A moça levantou da cama, Sèzar reparou que ela estava sem a coisinha que a tapava toda — Onde você vai?
—        Hasta que la puerta. — ela respondeu como se fosse o ato mais natural do mundo ir até a porta da campainha — Assim, nesses trajes... Maiami... — o anão se deu conta do ridículo da advertência, não havia traje algum, a Maiami, fosse quem fosse, estava pelada. Sem pelos é estar pelada... ela estava pelada. Sèzar e o anão estavam nus. É diferente. A Maiami não era preta, nem negra era, o nome era uma camuflagem, tinha a cor vermelha aborígene, cabia em qualquer lugar das Américas, desde que soubesse o seu lugar.
Aquilo tudo, em parte, diminuiu a necessidade de muitas perguntas, Quem é essa moça, não que isso lhe importasse em demasia, mas era o mínimo que lhe ocorria, à medida que algumas memórias da noite se mostravam fantásticas, descontroladas, ardentes e desencontradas.
Outro chamado.
—        ¡Carajo! Estas personas no se dan por vencidos...

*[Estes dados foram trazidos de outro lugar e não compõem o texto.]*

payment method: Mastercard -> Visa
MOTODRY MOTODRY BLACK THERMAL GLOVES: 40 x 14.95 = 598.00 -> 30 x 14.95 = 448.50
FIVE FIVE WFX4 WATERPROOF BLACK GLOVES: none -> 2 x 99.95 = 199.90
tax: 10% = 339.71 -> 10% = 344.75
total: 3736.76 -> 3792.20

O anão fez gesto de silêncio. A Maiami procurou algo entre os panos da cama — ¡Lo encontré! — enfiou as pernas, uma depois da outra, naquela coisinha e subiu até as virilhas — Pronto, agora vá mocinha.

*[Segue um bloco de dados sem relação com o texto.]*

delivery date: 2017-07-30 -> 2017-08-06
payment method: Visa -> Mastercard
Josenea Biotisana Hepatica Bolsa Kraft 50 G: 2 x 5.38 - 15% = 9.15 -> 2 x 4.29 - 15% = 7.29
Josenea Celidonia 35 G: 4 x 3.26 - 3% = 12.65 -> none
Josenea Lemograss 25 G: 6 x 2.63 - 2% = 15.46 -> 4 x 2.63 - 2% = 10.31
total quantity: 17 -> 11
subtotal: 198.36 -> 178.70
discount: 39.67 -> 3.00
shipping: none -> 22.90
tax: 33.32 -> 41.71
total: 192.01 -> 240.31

Ordem dada, ordem obedecida. Saiu do quarto. Ouviram o abrir das fechaduras, depois sussurros e a porta se fechando. Os passos da moça se aproximavam — Voy a hacer café... ¿Quién más quiere?
Os dois continuavam parados no quarto, no mesmo lugar, esperando a resposta para tanta impertinência
—        Quem era? — quis saber o anão
—        ¿Usted no se va a usar? — advertiu que os encantamentos dos espíritos de la Montaña se vão com o amanhecido... e o que foi formoso fica sem propósito — ... erguido como una gota, una disminución... — a moça reconhecia que as cores da noite e a penumbra despiam as máscaras usadas como filtros do sol, os brilhos do abajur escondem, o deus Apolo revela. O anão deixou o sorriso escapar-lhe como a fumaça do cigarro se escapa da boca até desaparecer — O que se passou na porta? Quem era?

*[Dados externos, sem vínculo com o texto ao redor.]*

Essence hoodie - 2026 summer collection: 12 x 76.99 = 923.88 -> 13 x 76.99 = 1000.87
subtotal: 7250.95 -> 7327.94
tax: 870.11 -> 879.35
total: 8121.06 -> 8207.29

—        Dos señoras con muchos vestidos, largos y cerrados, sosteniendo una biblia cada uno.
—        Devagar, devagar, a mocinha mistura um pouco de tudo quando fala muito rápido. Então...
—        No se. — quando ela abriu a porta, as duas fizeram o sinal da cruz, uma ofereceu a bíblia à Maiami porque ela precisava rezar muito. E foram embora.
A moça largou o Livro sob a cama e foi para o banho, o café ficava para depois. O anão parecia se divertir com o constrangimento do amigo, já vestido com sua cueca e meias.